Ch 1: What Is a Token? — AI Economics

toll

The Taxi Meter Analogy

Every AI interaction starts the meter running

The Core Idea

Think of an LLM like a taxi. The moment you get in and tell the driver where to go, the meter starts running. Every block you travel (every chunk of text processed) adds to the fare. A token is that “block” — the fundamental billing unit of AI. You pay for every token that goes into the model (your question, context, documents) and every token that comes out (the model’s response).

What a Token Actually Is

A token is not a word, a character, or a sentence. It’s a sub-word unit — roughly 3–4 characters, or about 0.75 words in English. LLMs don’t read text the way humans do. They break everything into these small chunks before processing. The word “economics” is 1 token. The word “tokenization” is 2 tokens. The phrase “AI cost engineering” is 4 tokens.

Key insight: Just like you wouldn’t take a taxi without knowing the per-mile rate, you shouldn’t use an LLM API without understanding token pricing. The meter is always running.

cut

How BPE Breaks Text Into Tokens

Byte Pair Encoding — the algorithm behind tokenization

Byte Pair Encoding (BPE)

Most modern LLMs use Byte Pair Encoding to decide how to split text. BPE starts with individual characters and iteratively merges the most frequently occurring pairs from a massive training corpus. After training, the algorithm produces a vocabulary of 50,000–100,000 tokens. Common words like “the” or “is” become single tokens. Rare or long words get split into smaller recognized pieces.

// How BPE tokenizes "Unbelievable" "Unbelievable" → ["Un", "believ", "able"] // 1 word → 3 tokens // How BPE tokenizes "the cat sat" "the cat sat" → ["the", " cat", " sat"] // 3 words → 3 tokens (common words = 1 token each)

Different Models, Different Tokenizers

OpenAI uses Tiktoken (cl100k_base for GPT-4, o200k_base for GPT-4o and later). Anthropic uses their own BPE variant. Google uses SentencePiece. The same sentence can produce different token counts on different models — “The quick brown fox jumps over the lazy dog” might be 9 tokens on GPT-4o but 11 on another model.

Key insight: Tokenizers are trained on data, so they reflect the patterns of their training corpus. English text tokenizes efficiently because these models were trained primarily on English.
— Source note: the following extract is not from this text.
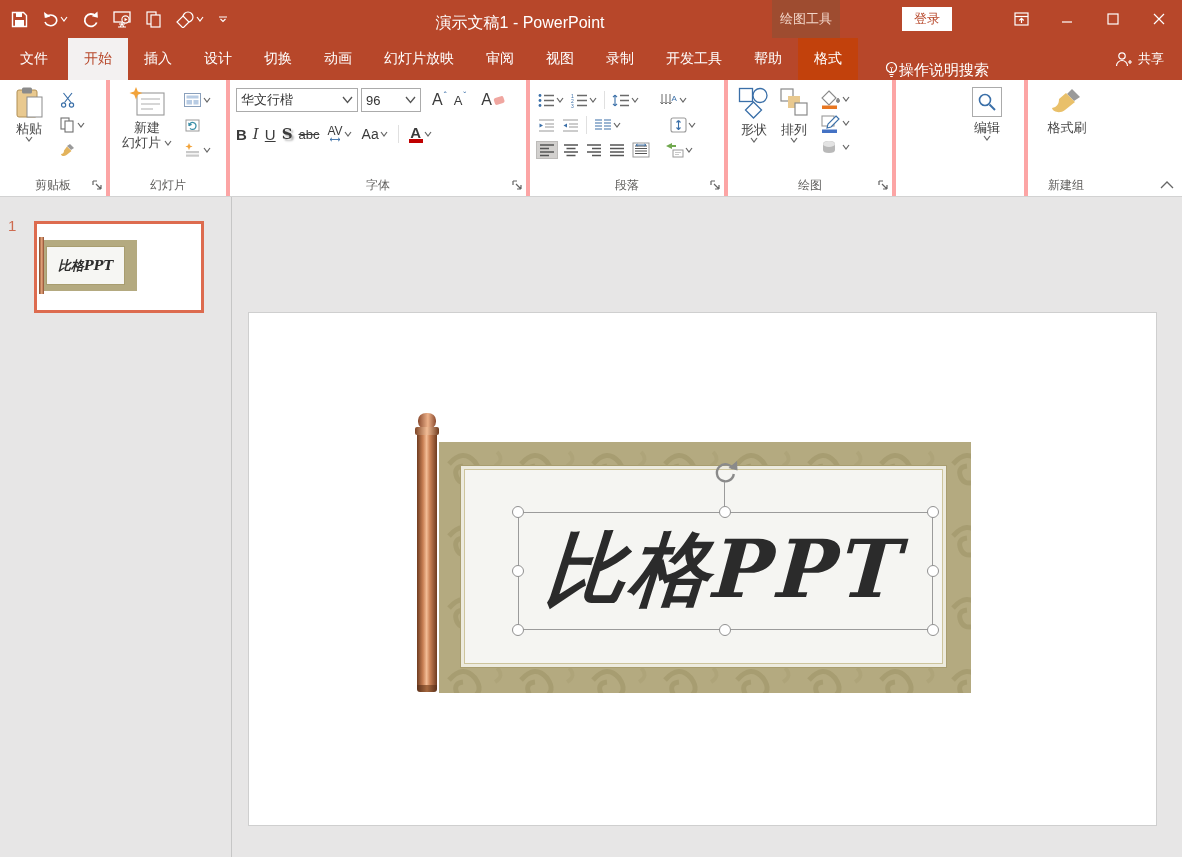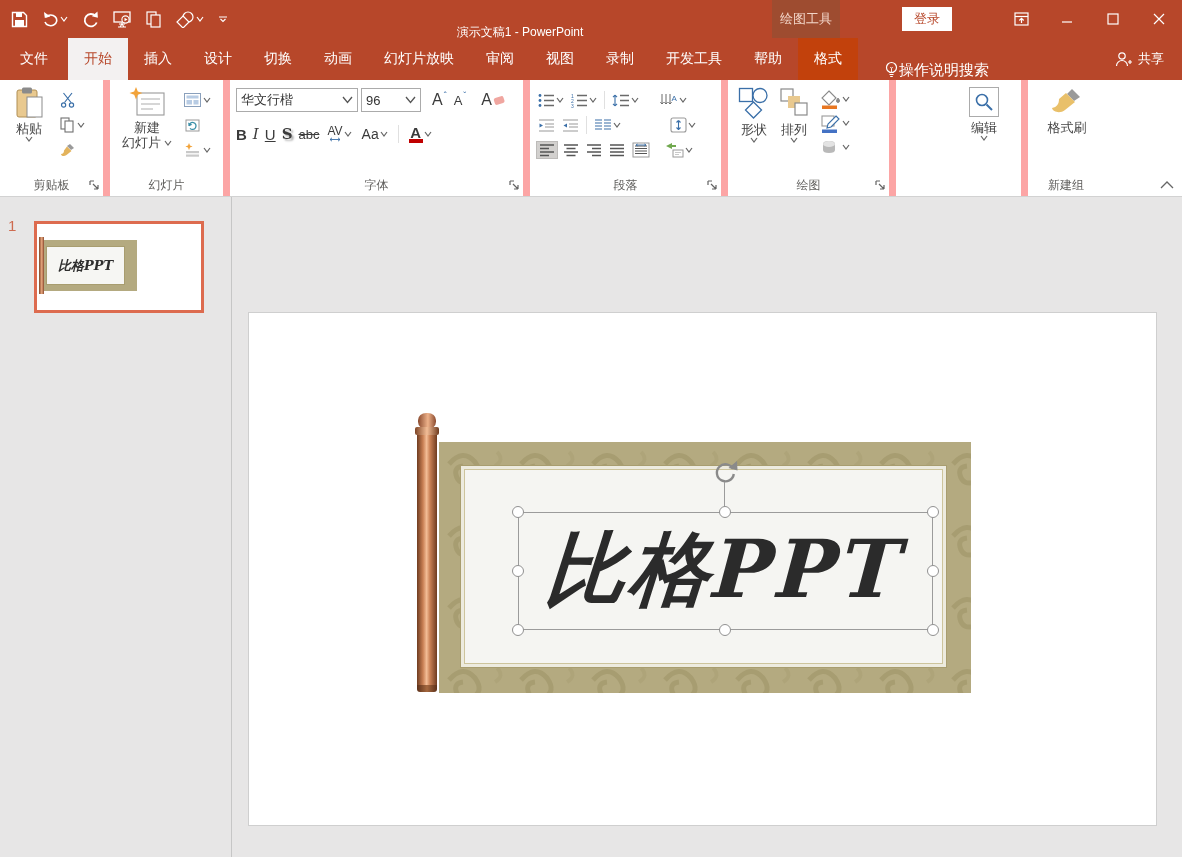"演示文稿1 - PowerPoint" .app-title { font-size: 12px -> 16px; top: 13px -> 4px }
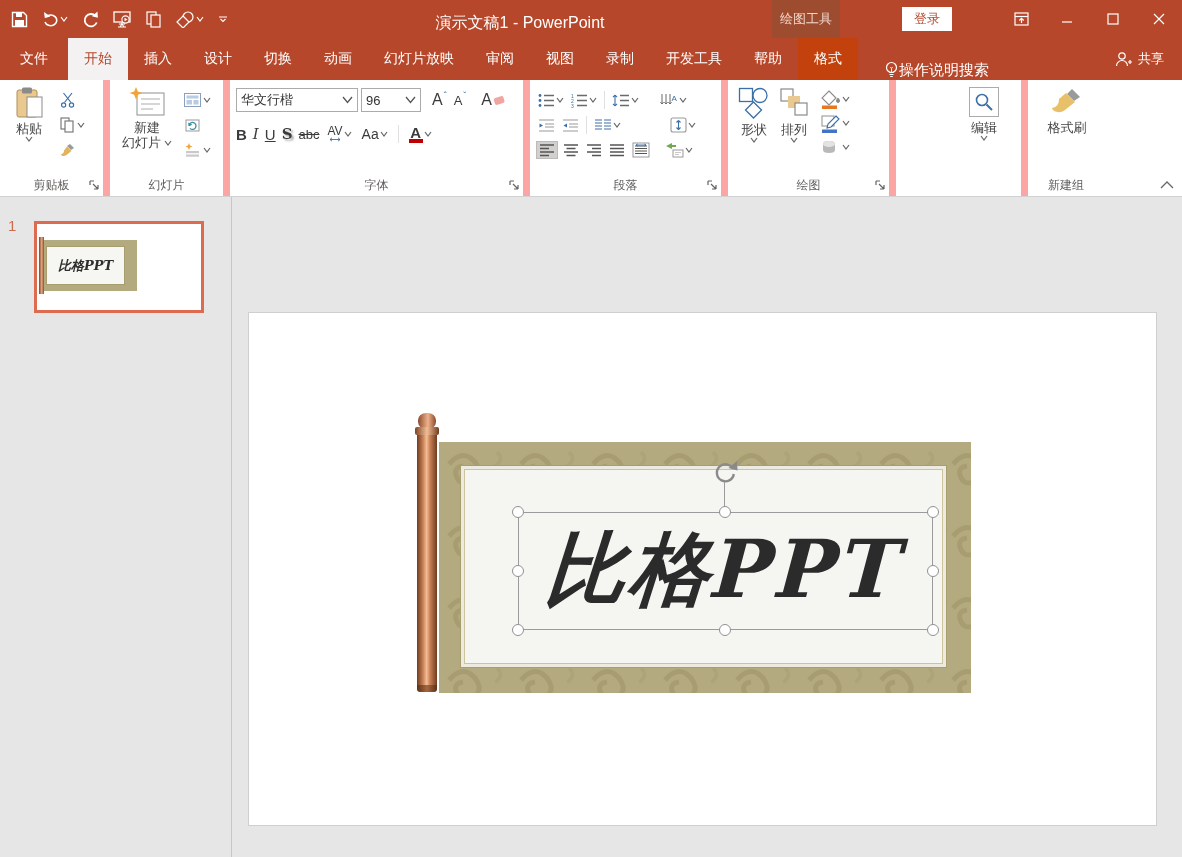"华文行楷" .rgroup { border-right: 7px solid #fca5a5 -> 4px solid #fca5a5 }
The same text in Japanese or Arabic can use 2–3x more tokens.

data_object

Why Format Matters

Code, JSON, and structured data cost more than prose

Token Density by Content Type

Not all text is created equal in token economics. Common English prose averages about 1.3 tokens per word — relatively efficient. But code averages 1.5–3 tokens per word because of special characters, indentation, and syntax. JSON and YAML are the worst offenders at 2–4 tokens per word, because every brace, bracket, colon, and quotation mark consumes a token.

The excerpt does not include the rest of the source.